Millionär werden, bevor ich dreißig bin
Professionell Fußball in der Premier League spielen
Ein Haus am Dunelm Drive besitzen
Einen Ferrari fahren
Eine CD aufnehmen, die in die Charts kommt
Mit einem Topmodel ausgehen

Samstag
    E s ging ihm besser. Tony bildete sich das nicht ein. Kurz nach sechs war er aufgewacht, weil er auf die Toilette musste. Es war weniger anstrengend und zeitaufwendig, auf seine Krücken zu kommen, und er war sicher, dass er sein lädiertes Knie mehr belasten konnte. Vielleicht würde es ihm gelingen, die Physiotherapeutin zu überreden, mit ihm heute das Treppensteigen zu probieren.
    Er humpelte zurück ins Bett und genoss die Erleichterung, wieder ausgestreckt liegen zu können. Es war an der Zeit, wieder zur Welt zurückzukehren. Er zog den Tisch heran und fuhr den Laptop hoch. Unter den neuen E-Mails fiel ihm die von Paula auf. Sie war um zwei Uhr dreizehn in der Frühe geschrieben und lautete: Sieht aus, als hättest du recht gehabt. Eindeutige Identifizierung im Pub von Dore. Später mehr. Gut gemacht, Doc, und schön zu sehen, dass du noch genauso gut in Form bist.
    Tony stieß kurz eine Faust in die Luft. Es mochte unspektakulär wirken, war aber in seiner jetzigen Lage eine tolle Sache. Profile erstellen war wie Seiltanzen. Selbstvertrauen war eine wichtige Voraussetzung für diese Arbeit. Wenn man nicht an sich glaubte, nicht seiner Intuition und seinem Urteil folgte, dann ging man zu sehr auf Nummer sicher, und das Profil war wertlos. Es war ein Prozess, der stufenweise verlief.
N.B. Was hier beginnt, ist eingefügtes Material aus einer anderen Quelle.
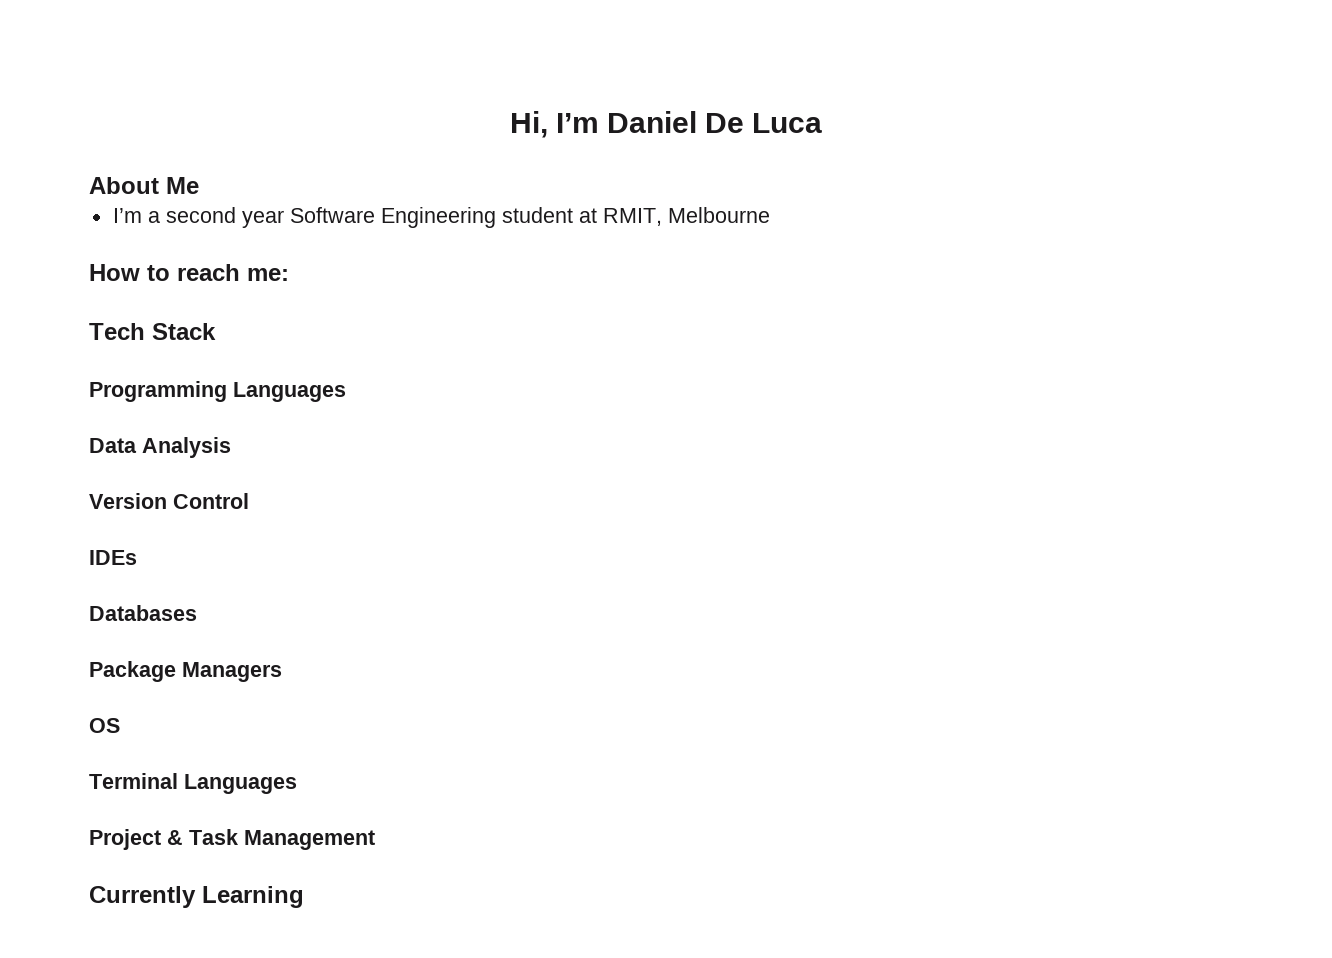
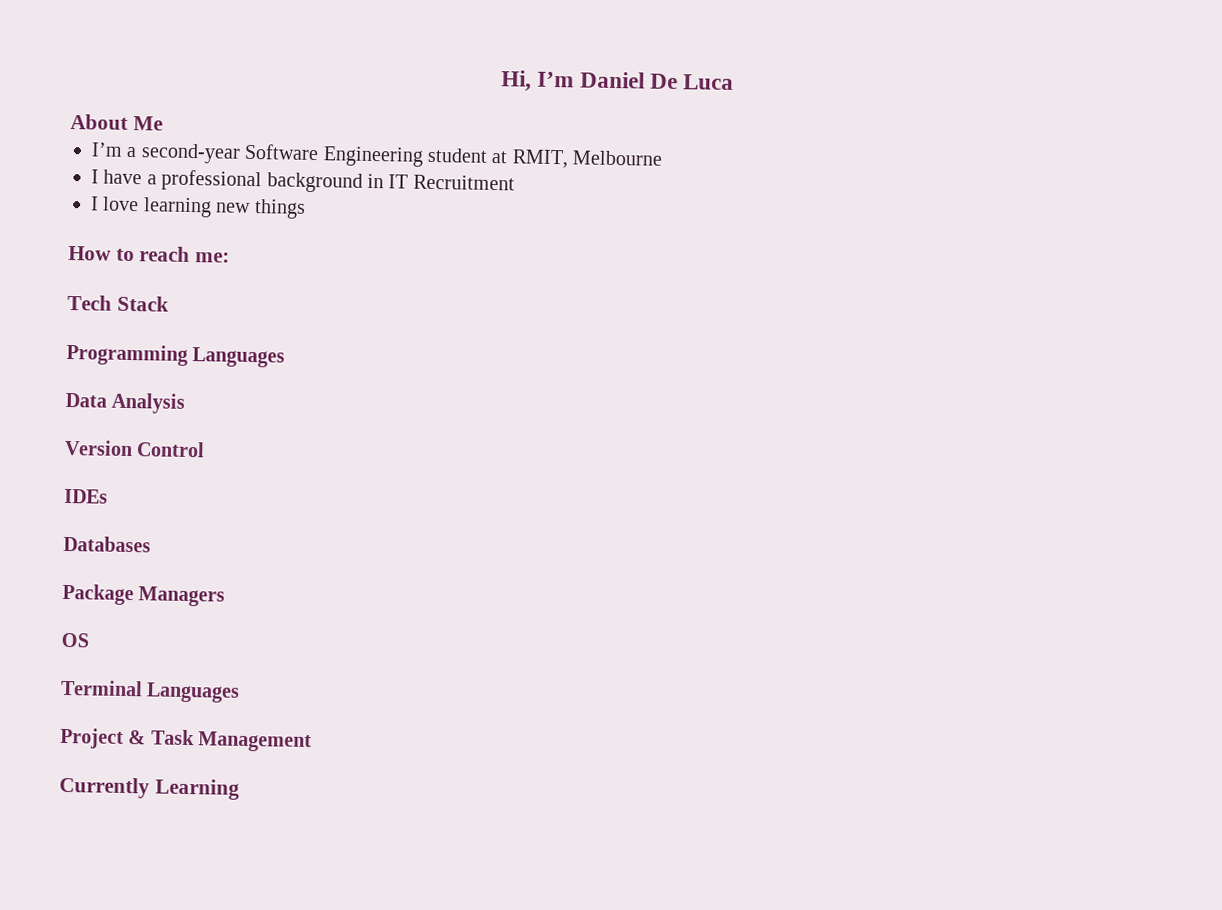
- I’m a second year Software Engineering student at RMIT, Melbourne
+ I’m a second-year Software Engineering student at RMIT, Melbourne
+ I have a professional background in IT Recruitment
+ I love learning new things

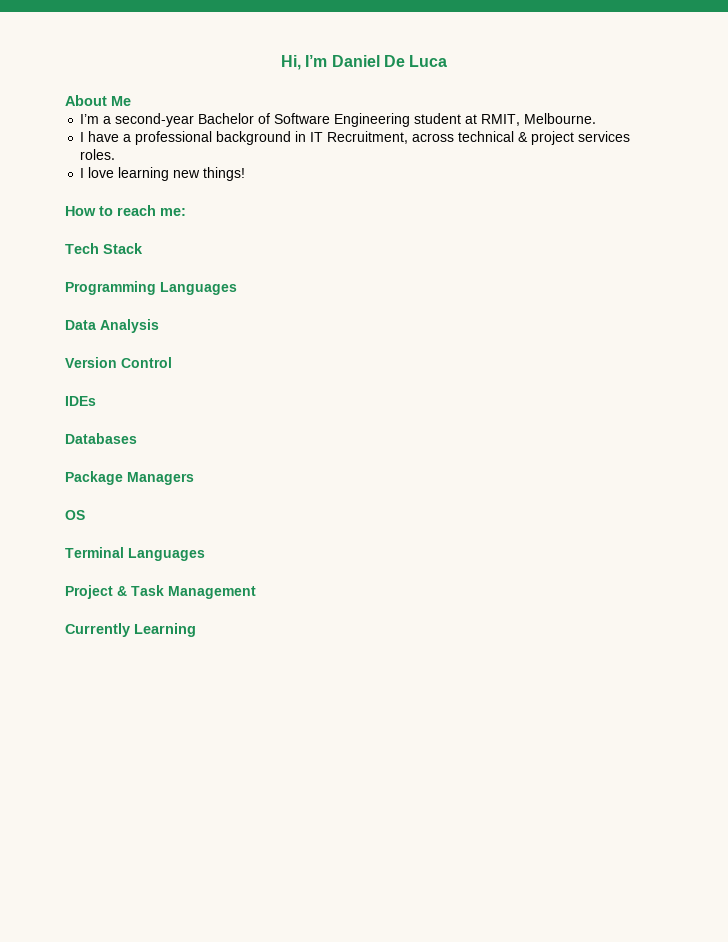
- I’m a second-year Software Engineering student at RMIT, Melbourne
+ I’m a second-year Bachelor of Software Engineering student at RMIT, Melbourne.
- I have a professional background in IT Recruitment
+ I have a professional background in IT Recruitment, across technical & project services roles.
- I love learning new things
+ I love learning new things!

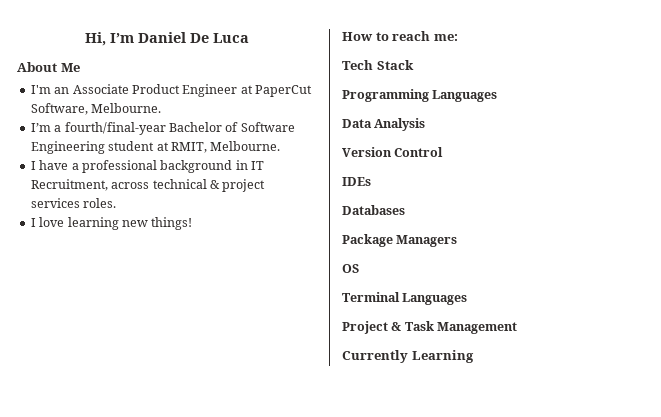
+ I'm an Associate Product Engineer at PaperCut Software, Melbourne.
- I’m a second-year Bachelor of Software Engineering student at RMIT, Melbourne.
+ I’m a fourth/final-year Bachelor of Software Engineering student at RMIT, Melbourne.

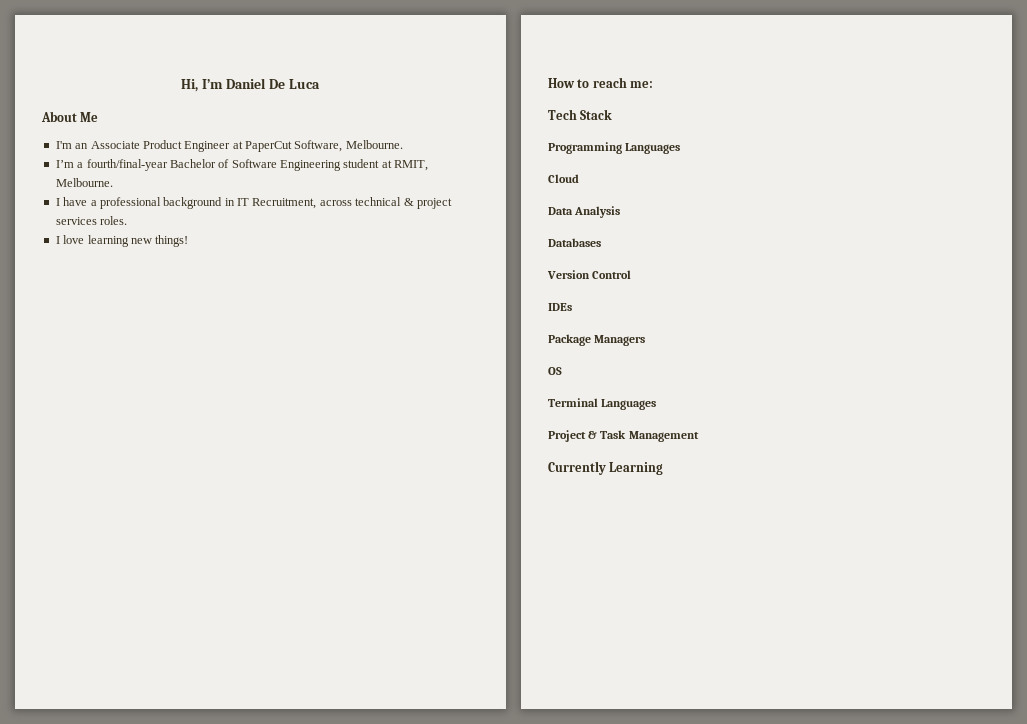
+ Cloud
+ Databases
- Databases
Wenn man mit einer Einzelheit richtig lag, fasste man mehr Zutrauen, dass es das nächste Mal genauso sein könnte, und das verbesserte die Chance, etwas Nützliches zu erzielen. Umgekehrt brauchte man nur einmal Mist zu bauen und schon musste man wieder ganz von vorn anfangen.
    Da er sich also zur Zeit von einer Operation erholte und nur so bedächtig vorankam wie der Plot der Hörspielserie The Archers und weil Carol die Idee schon verworfen hatte, gab ihm sein Treffer mit Danny Wade ein Gefühl ziemlich großer Zufriedenheit. Wenn die gleiche Person Danny und Robbie umgebracht hatte, sollte er überlegen, was die Opfer untereinander und mit ihrem Mörder verband. Vielleicht konnte er sich auch vom Krankenhausbett aus nützlich machen.

    Die Wohnung, die Jana Jankowicz mit ihrem Freund bewohnte, war blitzsauber. Sie roch nach Möbelpolitur und Lufterfrischer. Offensichtlich war sie möbliert gemietet worden. Niemand, der so ordentlich und sauber war wie sie, hätte eine Einrichtung gewählt, die so schmuddelig und schäbig wirkte und deren Einzelstücke so schlecht zusammenpassten. Was dem Ganzen trotzdem den Anstrich eines Heims gab, waren die handgearbeiteten gesteppten Decken auf dem Sofa und die Fotos an den Wänden. Sie waren mit einem Farbdrucker ausgedruckt und laminiert, eine billige und freundlich wirkende Alternative zu gekauften Drucken und teueren Rahmen.